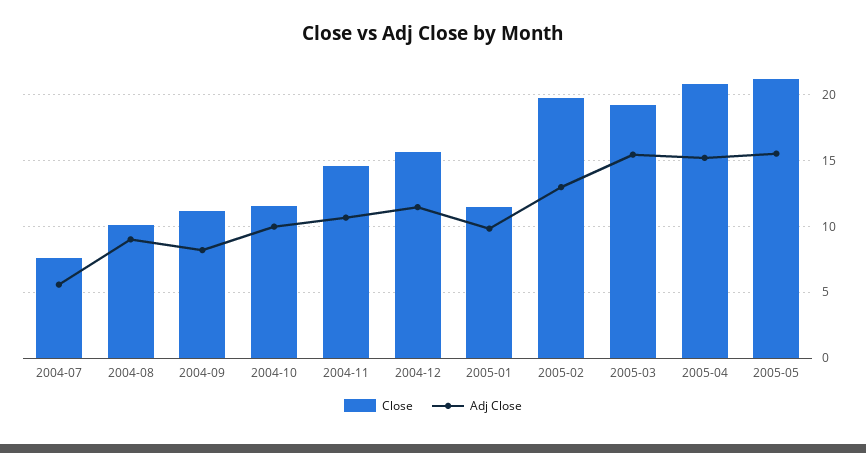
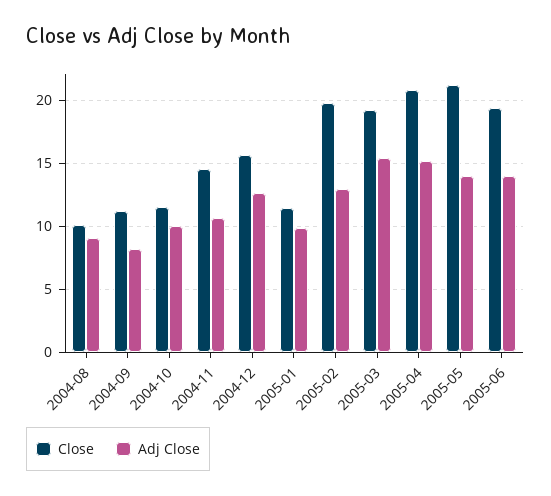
Close, 2004-07: 7.5 -> none
Adj Close, 2004-07: 5.5 -> none
Adj Close, 2004-12: 11.5 -> 12.5
Adj Close, 2005-05: 15.5 -> 14
Close, 2005-06: none -> 19.5
Adj Close, 2005-06: none -> 14

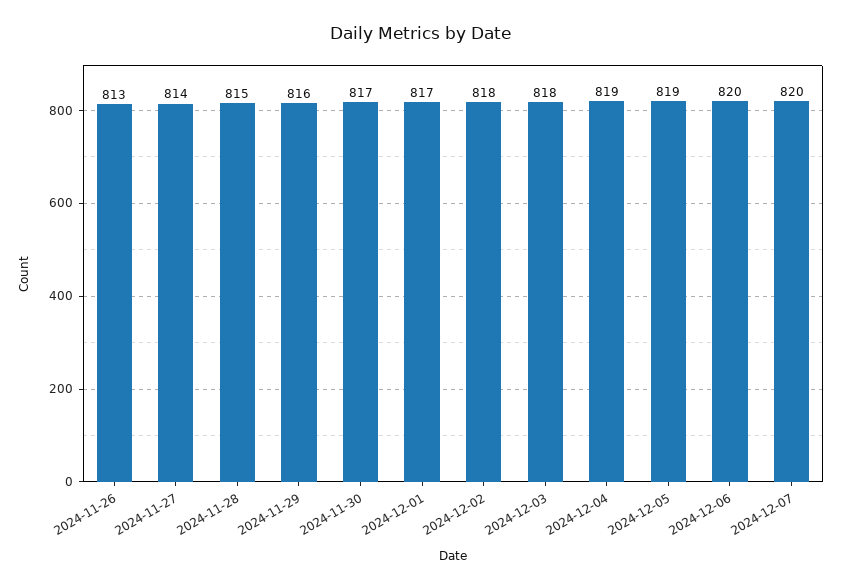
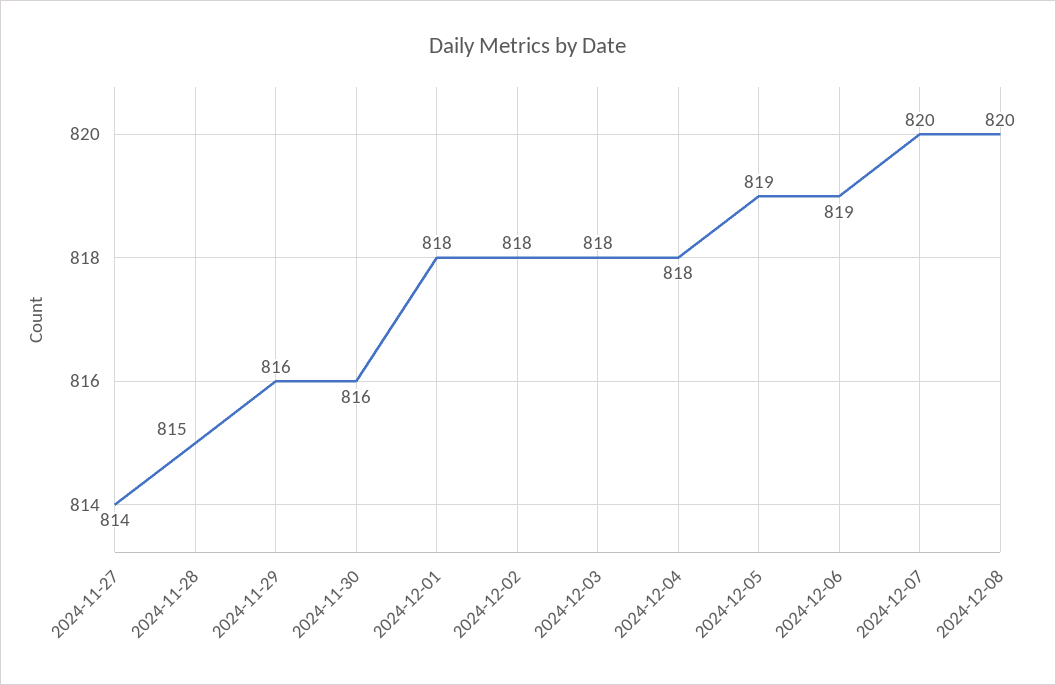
2024-11-26: 813 -> none
2024-11-30: 817 -> 816
2024-12-01: 817 -> 818
2024-12-04: 819 -> 818
2024-12-06: 820 -> 819
2024-12-08: none -> 820

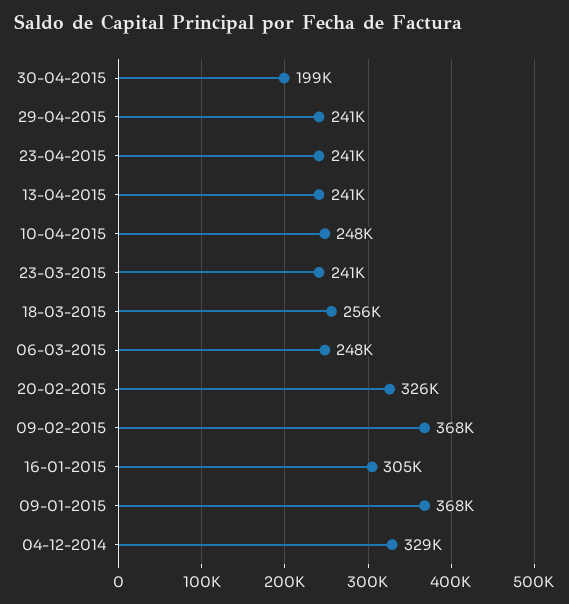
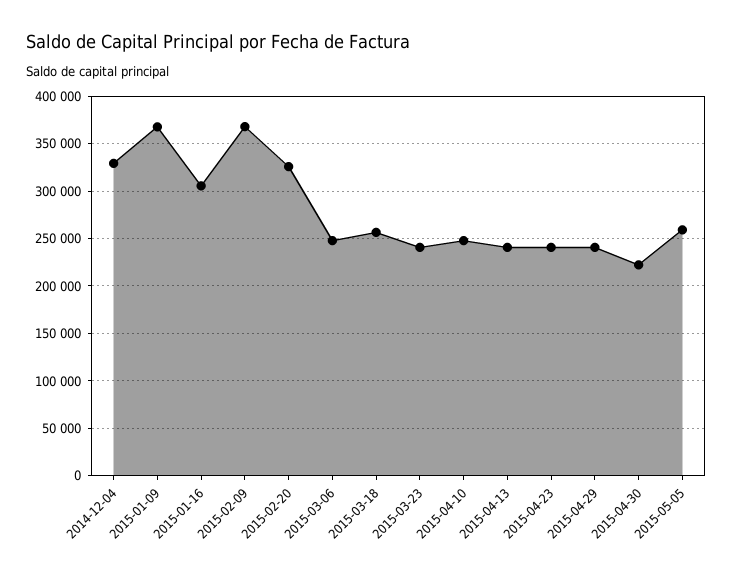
30-04-2015: 199000 -> 220000
2015-05-05: none -> 260000

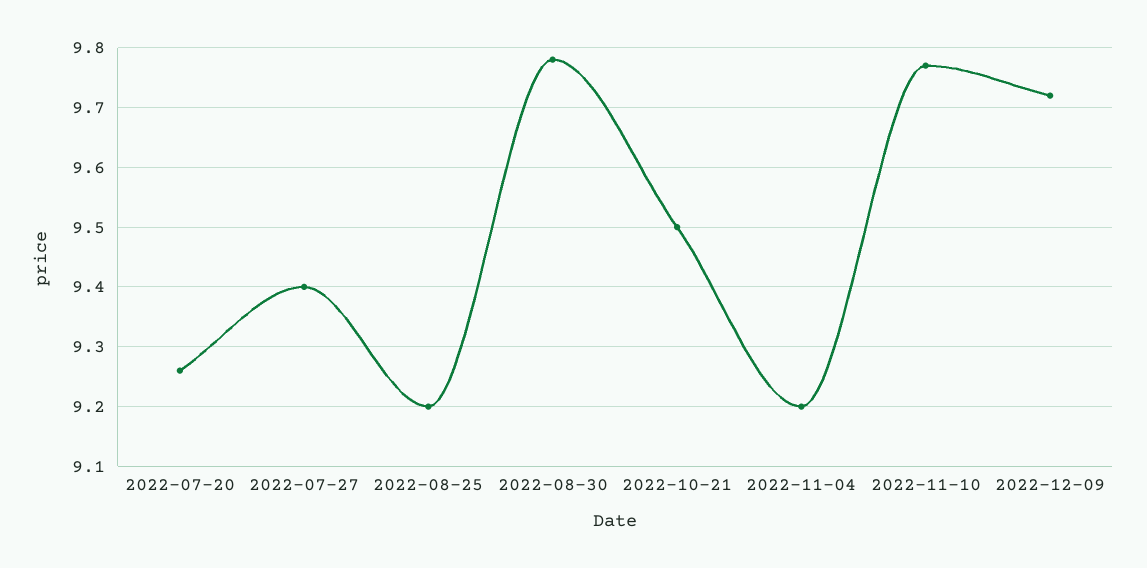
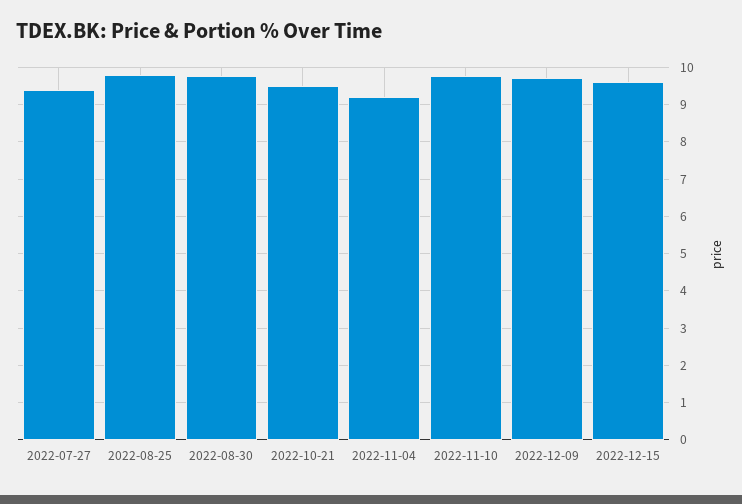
2022-07-20: 9.25 -> none
2022-08-25: 9.2 -> 9.8
2022-12-15: none -> 9.6

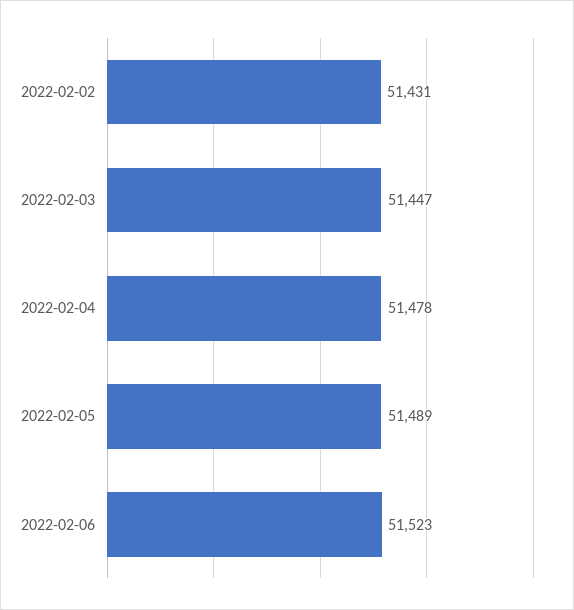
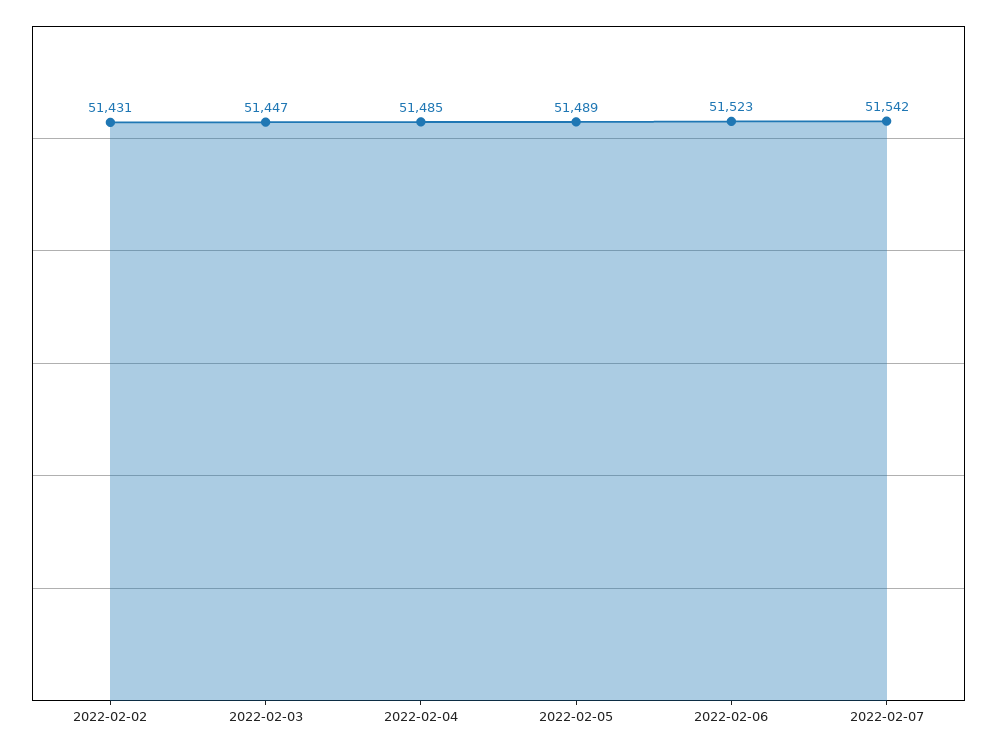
2022-02-04: 51478 -> 51485
2022-02-07: none -> 51542

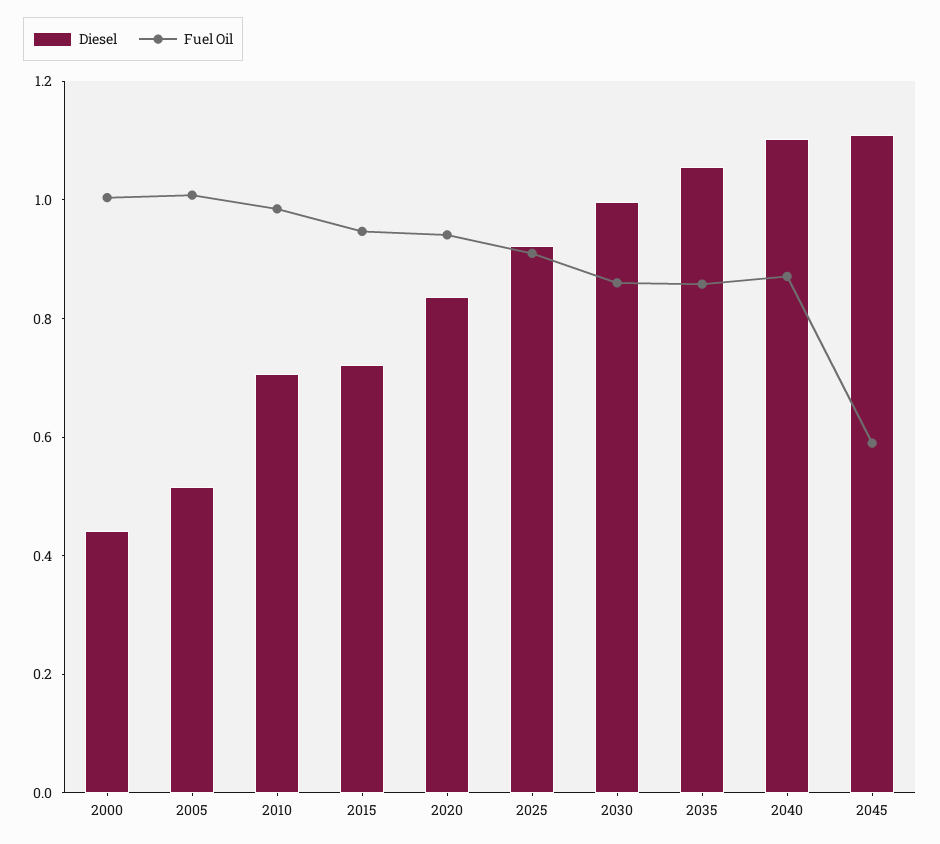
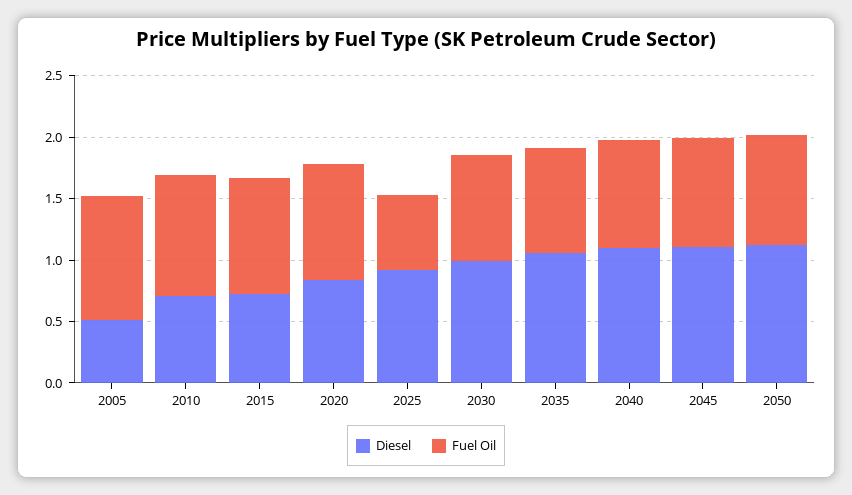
Diesel, 2000: 0.45 -> none
Fuel Oil, 2000: 1 -> none
Fuel Oil, 2025: 0.9 -> 0.6
Fuel Oil, 2045: 0.6 -> 0.9
Diesel, 2050: none -> 1.1
Fuel Oil, 2050: none -> 0.9

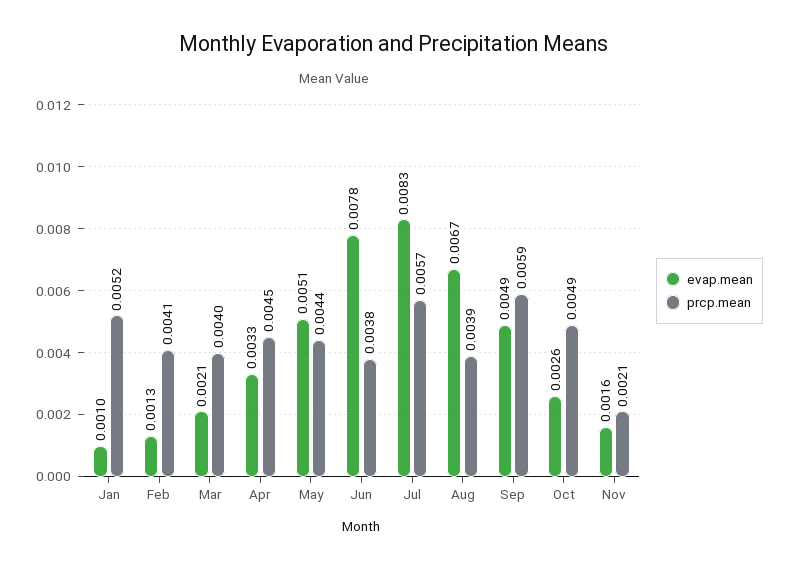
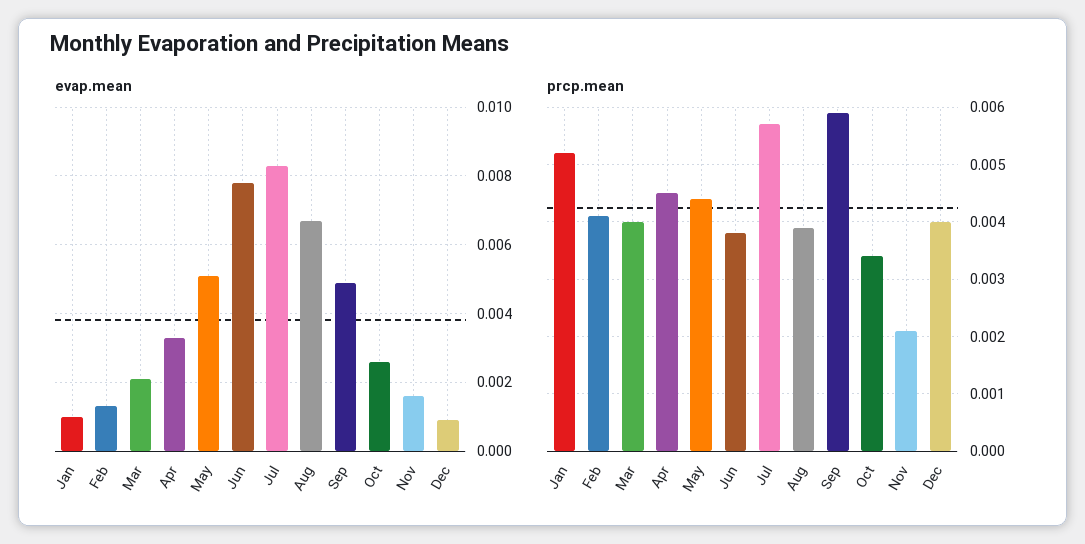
prcp.mean, Oct: 0.0049 -> 0.0035
evap.mean, Dec: none -> 0.001
prcp.mean, Dec: none -> 0.004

☆ ☆ ☆ ☆ ☆

**Action item:**
Find each line in the data above with the word "Diesel", then copy it.

**Result:**
Diesel, 2000: 0.45 -> none
Diesel, 2050: none -> 1.1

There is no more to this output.